» AVAILABLE RECORDS
Content starts
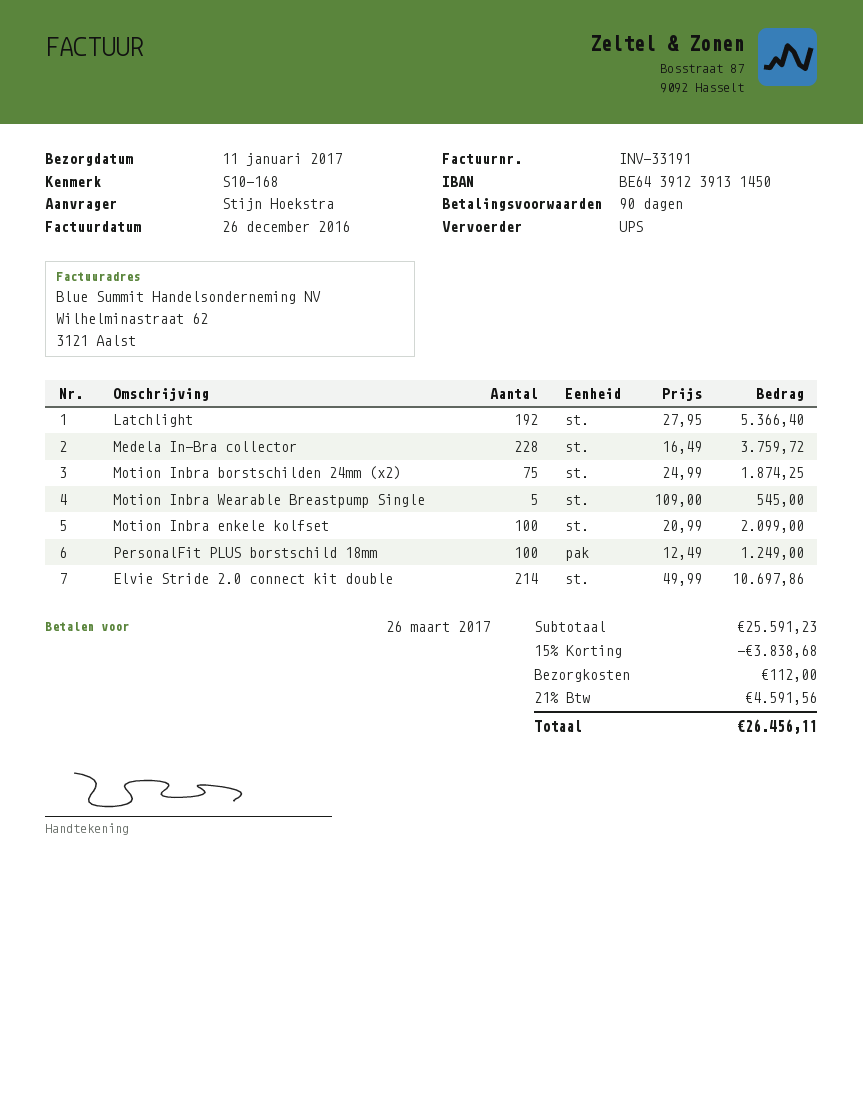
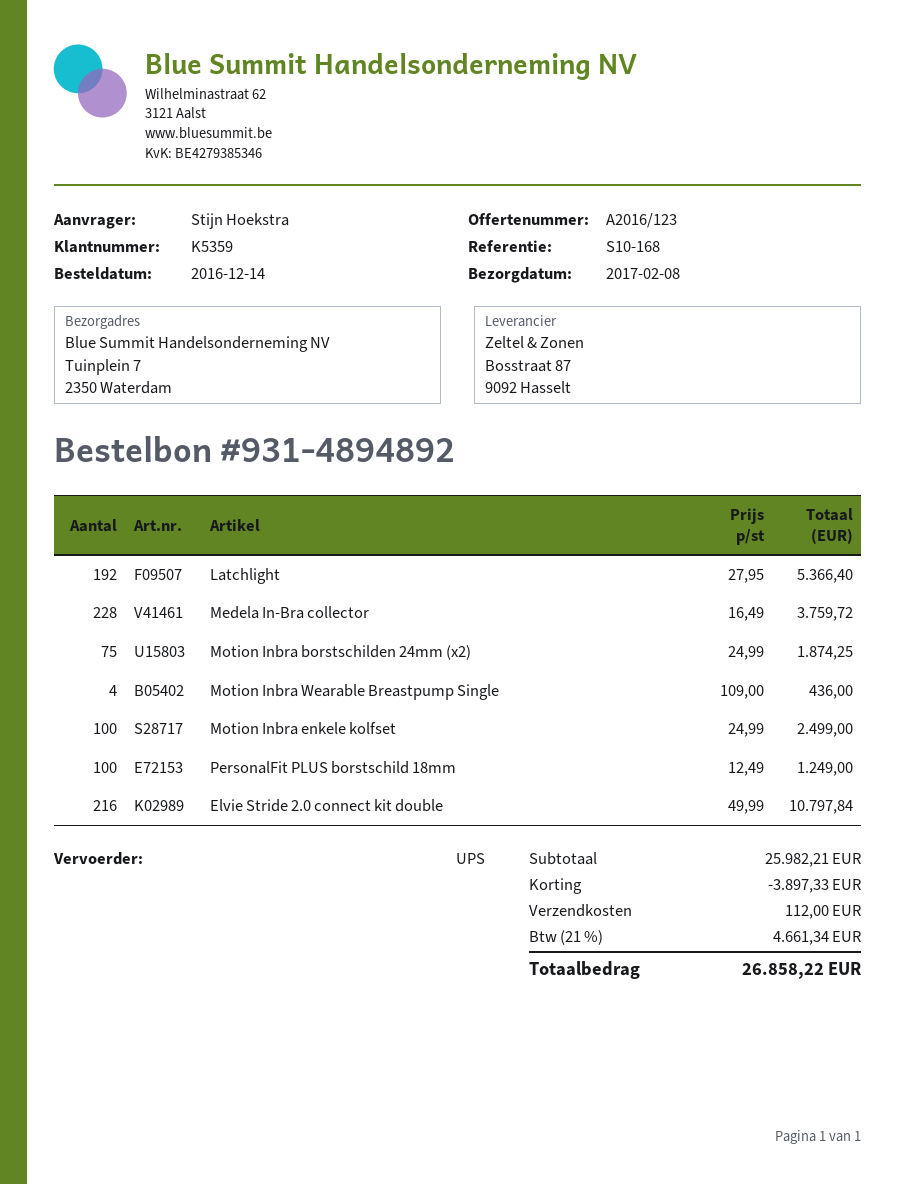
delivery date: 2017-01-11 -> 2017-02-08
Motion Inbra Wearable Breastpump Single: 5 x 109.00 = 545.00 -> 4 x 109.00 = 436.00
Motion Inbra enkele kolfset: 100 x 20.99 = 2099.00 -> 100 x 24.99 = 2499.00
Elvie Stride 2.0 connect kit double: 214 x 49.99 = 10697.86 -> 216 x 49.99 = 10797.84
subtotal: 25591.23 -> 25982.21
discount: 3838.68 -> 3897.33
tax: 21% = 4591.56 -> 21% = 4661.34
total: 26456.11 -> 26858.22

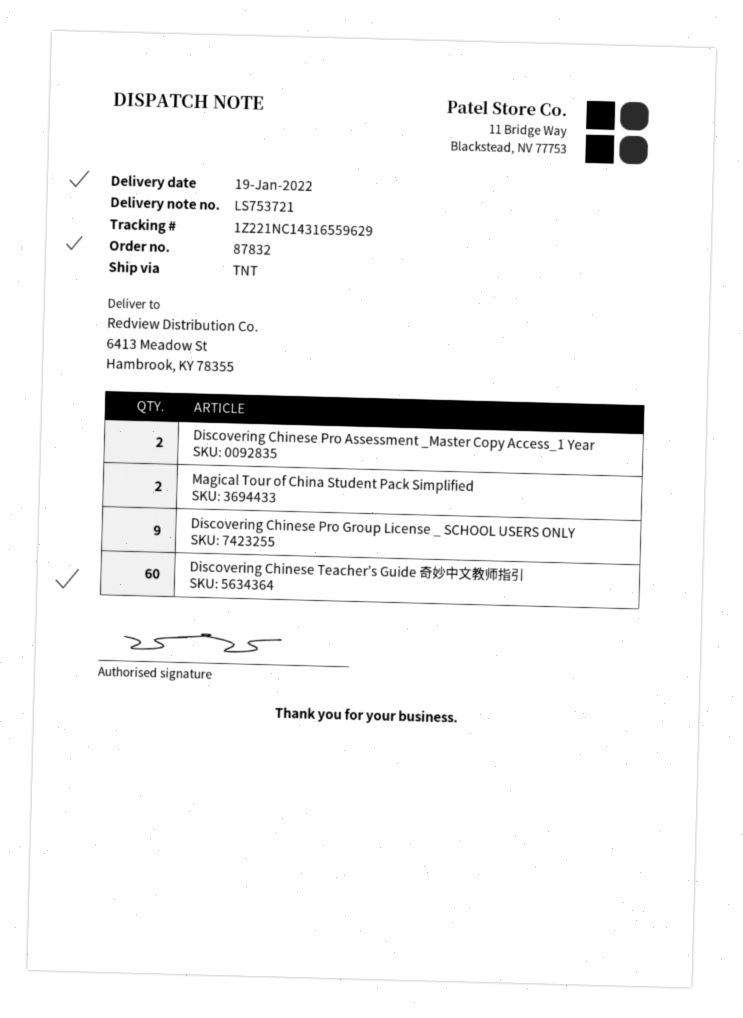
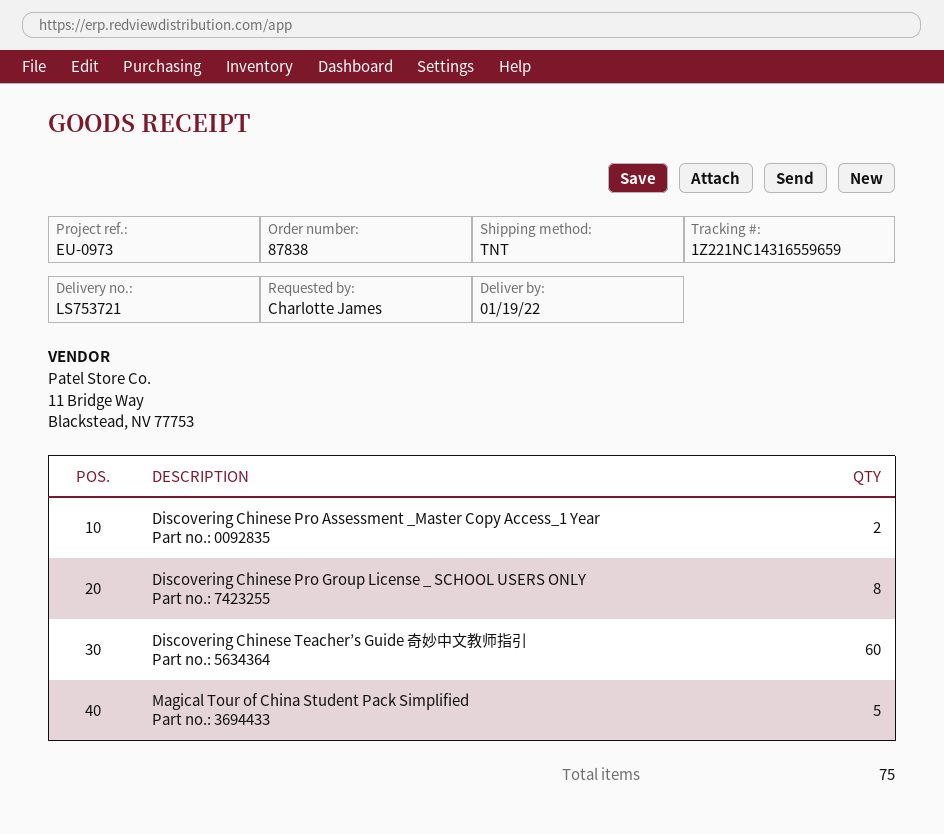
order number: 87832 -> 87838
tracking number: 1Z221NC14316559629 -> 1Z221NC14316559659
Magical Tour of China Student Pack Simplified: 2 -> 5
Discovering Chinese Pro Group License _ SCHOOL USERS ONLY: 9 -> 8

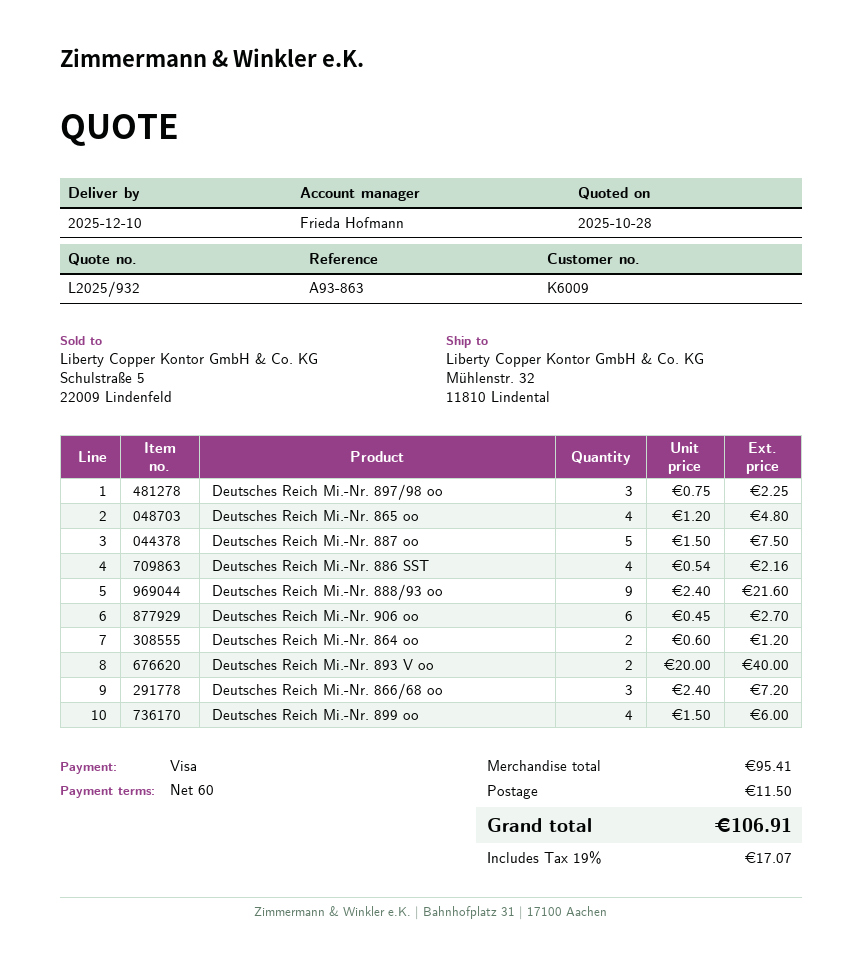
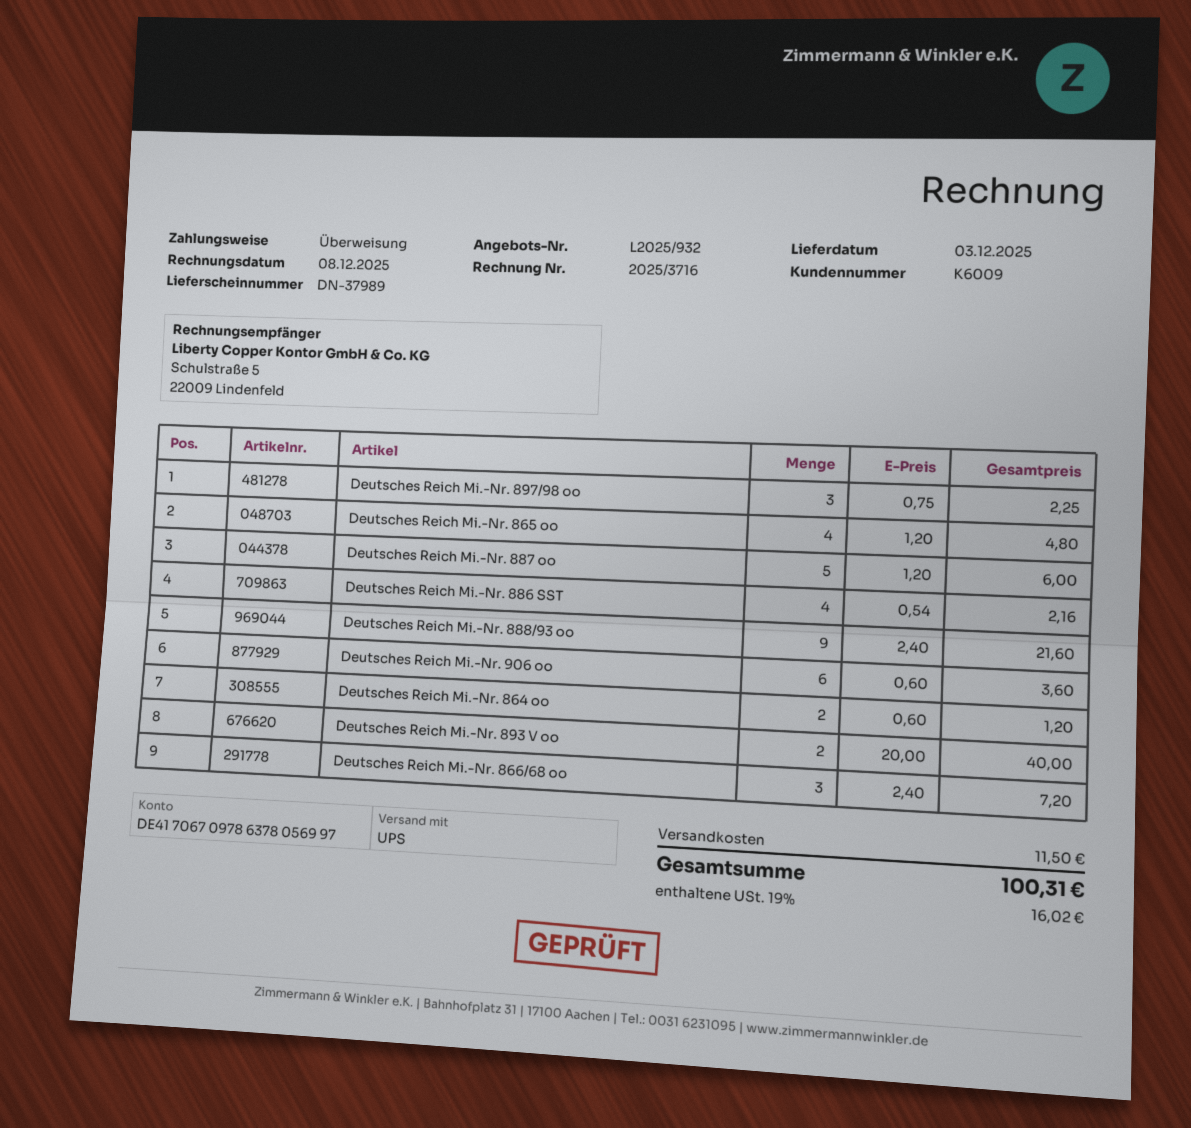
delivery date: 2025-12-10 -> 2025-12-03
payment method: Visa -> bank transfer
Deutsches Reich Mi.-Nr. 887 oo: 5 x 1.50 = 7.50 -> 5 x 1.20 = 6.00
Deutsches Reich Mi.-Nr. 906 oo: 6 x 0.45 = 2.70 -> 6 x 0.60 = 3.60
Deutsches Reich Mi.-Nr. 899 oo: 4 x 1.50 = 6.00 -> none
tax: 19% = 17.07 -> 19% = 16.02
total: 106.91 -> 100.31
Content ends
» DESCRIPTION OF THE TASK
Which lines run from the one containing "order number: 87832 -> 87838" through the last line of the entries above? Output them exactly, both ends included, with no pictures.

» EXERCISE SOLUTION
order number: 87832 -> 87838
tracking number: 1Z221NC14316559629 -> 1Z221NC14316559659
Magical Tour of China Student Pack Simplified: 2 -> 5
Discovering Chinese Pro Group License _ SCHOOL USERS ONLY: 9 -> 8

delivery date: 2025-12-10 -> 2025-12-03
payment method: Visa -> bank transfer
Deutsches Reich Mi.-Nr. 887 oo: 5 x 1.50 = 7.50 -> 5 x 1.20 = 6.00
Deutsches Reich Mi.-Nr. 906 oo: 6 x 0.45 = 2.70 -> 6 x 0.60 = 3.60
Deutsches Reich Mi.-Nr. 899 oo: 4 x 1.50 = 6.00 -> none
tax: 19% = 17.07 -> 19% = 16.02
total: 106.91 -> 100.31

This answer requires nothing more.